Heute Morgen war wieder so ein Morgen, wo Papa um 6:30 Uhr anruft, weil er im Dunkeln das Licht im Bad nicht findet und dann plötzlich sagt, er braucht ein Bier, weil er sich schwach fühlt. Ich hab ihm erst mal gesagt, er soll erstmal Wasser trinken und dann... ich fühl mich danach immer irgendwie leer. Ich weiß nicht, ob ich das nächste Mal wieder sofort helfen soll, weil ich das Gefühl hab, ihn damit zu bestärken, oder ob ich lieber Abstand halte und ihm die Verantwortung überlasse. Hab das ja schon in meinem letzten Post zum Thema Grenzen erwähnt, aber das Schuldgefühl sitzt trotzdem fest. Wie schafft ihr es, nach so einem Anruf nicht im Kreislauf von Rettung und Selbstvorwurf zu landen? Ich bin echt gespannt auf eure Gedanken 😊.

1 Antworten

tom_haftent vor 2 Tagen
Dieses Gefuhl der Leere danach, ja, das kenn ich leider auch. Wenn der Anruf kommt und du dann versuchst, die Situation zu regeln, aber am Ende denkst du dir: Was hab ich da jetzt eigentlich bewirkt?

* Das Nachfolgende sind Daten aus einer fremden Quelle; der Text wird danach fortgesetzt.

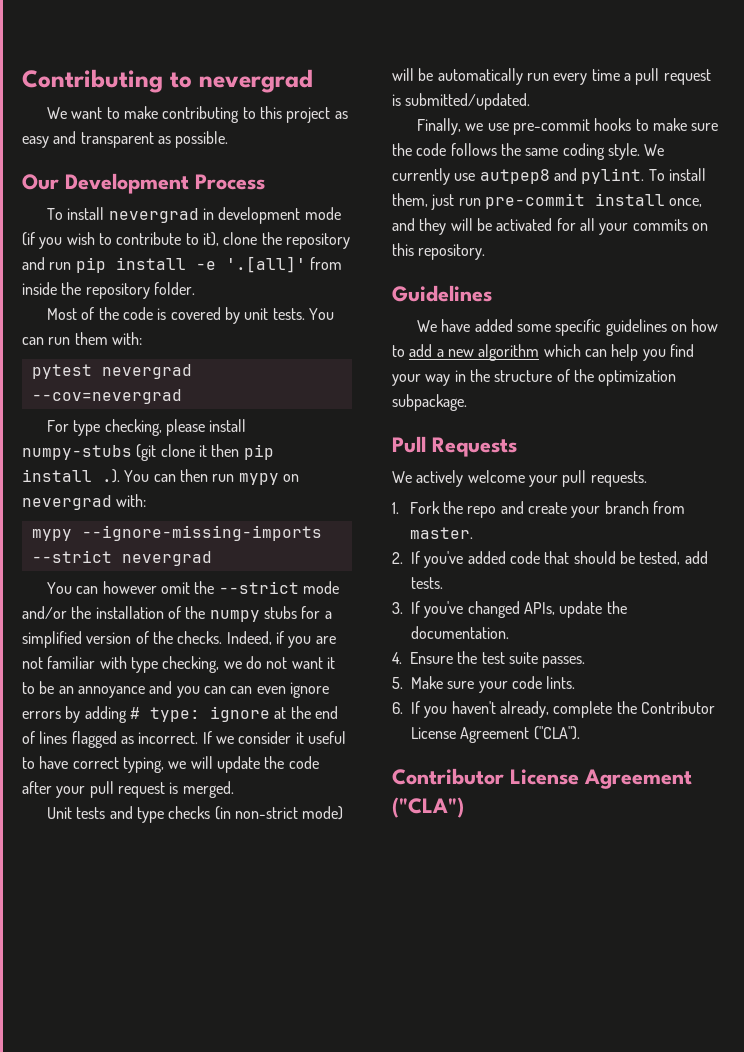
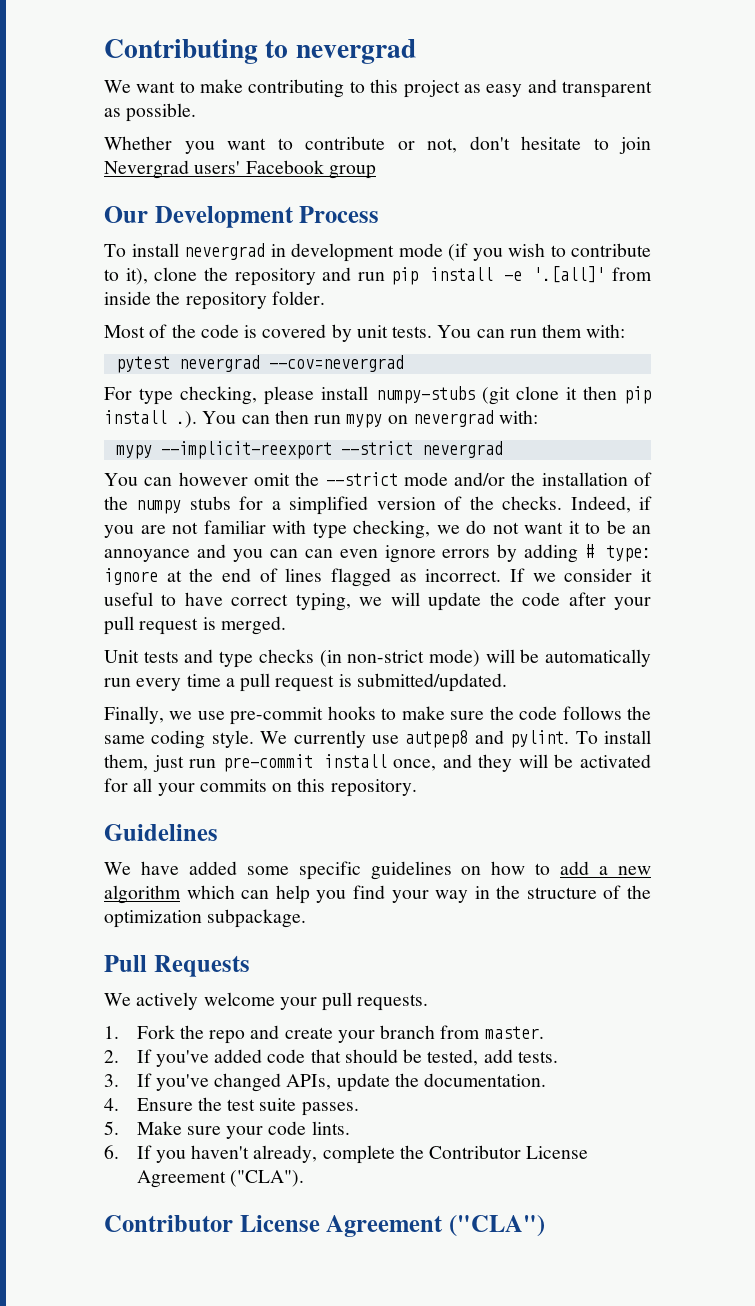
(229, 139) none -> [104,136,651,154] [104,160,376,179] // Whether you want to contribute or not, don't hesitate to join Nevergrad users' Facebook group
[81,525,322,541] --ignore-missing-imports -> [160,441,332,459] --implicit-reexport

Bei mir war das oft so, wenn ich jemanden aus der Patsche helfen wollte und dann gemerkt hab, dass es doch nur ein Tropfen auf den heißen Stein ist. Ich mein, das ist halt schwer, wenn man die Person mag und trotzdem sieht, dass sie immer wieder in die gleiche Scheiße reinrutscht. Du willst helfen, aber gleichzeitig weißt du tief drinnen, dass es so nicht besser wird. Hab mir da echt lange den Kopf zerbrochen.